Except for the images, repeat the entries below word for word.
====== DATA FOR ANALYSIS
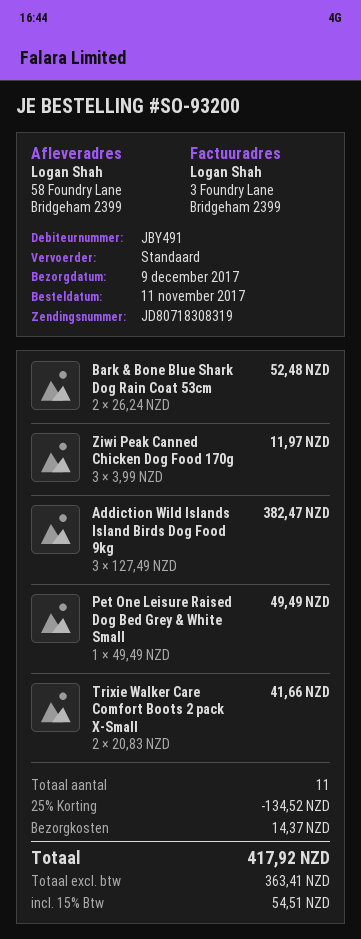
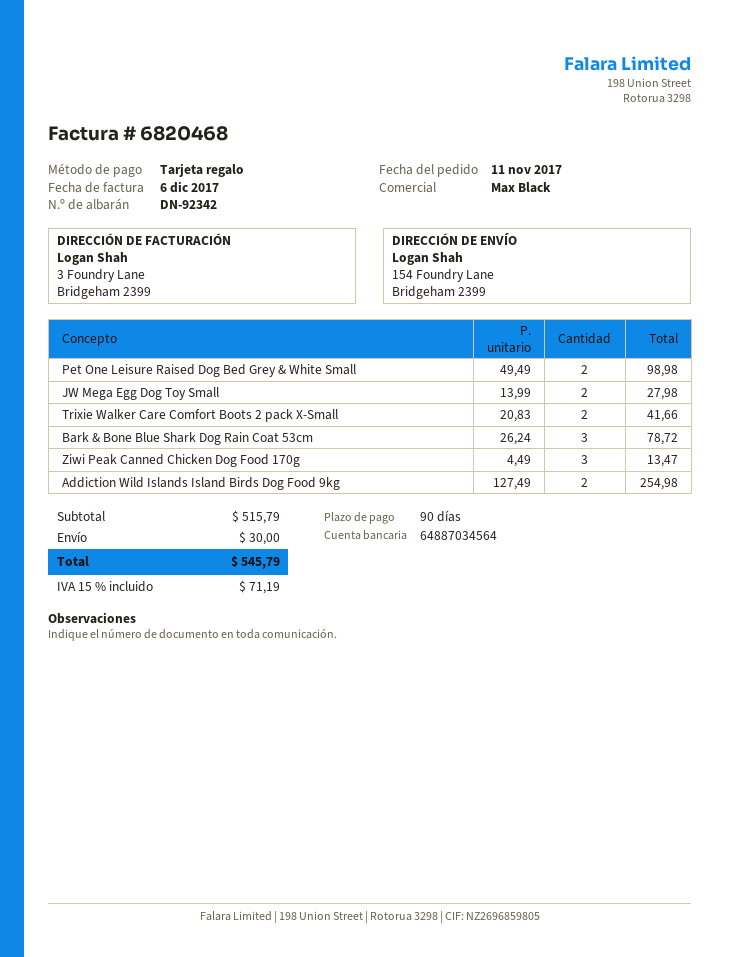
ship to: 58 Foundry Lane, Bridgeham 2399 -> 154 Foundry Lane, Bridgeham 2399
Bark & Bone Blue Shark Dog Rain Coat 53cm: 2 x 26.24 = 52.48 -> 3 x 26.24 = 78.72
Ziwi Peak Canned Chicken Dog Food 170g: 3 x 3.99 = 11.97 -> 3 x 4.49 = 13.47
Addiction Wild Islands Island Birds Dog Food 9kg: 3 x 127.49 = 382.47 -> 2 x 127.49 = 254.98
Pet One Leisure Raised Dog Bed Grey & White Small: 1 x 49.49 = 49.49 -> 2 x 49.49 = 98.98
JW Mega Egg Dog Toy Small: none -> 2 x 13.99 = 27.98
discount: 25% = 134.52 -> none
shipping: 14.37 -> 30.00
tax: 15% = 54.51 -> 15% = 71.19
total: 417.92 -> 545.79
============
#### [RESPONSE FOR THIS EXERCISE]
ship to: 58 Foundry Lane, Bridgeham 2399 -> 154 Foundry Lane, Bridgeham 2399
Bark & Bone Blue Shark Dog Rain Coat 53cm: 2 x 26.24 = 52.48 -> 3 x 26.24 = 78.72
Ziwi Peak Canned Chicken Dog Food 170g: 3 x 3.99 = 11.97 -> 3 x 4.49 = 13.47
Addiction Wild Islands Island Birds Dog Food 9kg: 3 x 127.49 = 382.47 -> 2 x 127.49 = 254.98
Pet One Leisure Raised Dog Bed Grey & White Small: 1 x 49.49 = 49.49 -> 2 x 49.49 = 98.98
JW Mega Egg Dog Toy Small: none -> 2 x 13.99 = 27.98
discount: 25% = 134.52 -> none
shipping: 14.37 -> 30.00
tax: 15% = 54.51 -> 15% = 71.19
total: 417.92 -> 545.79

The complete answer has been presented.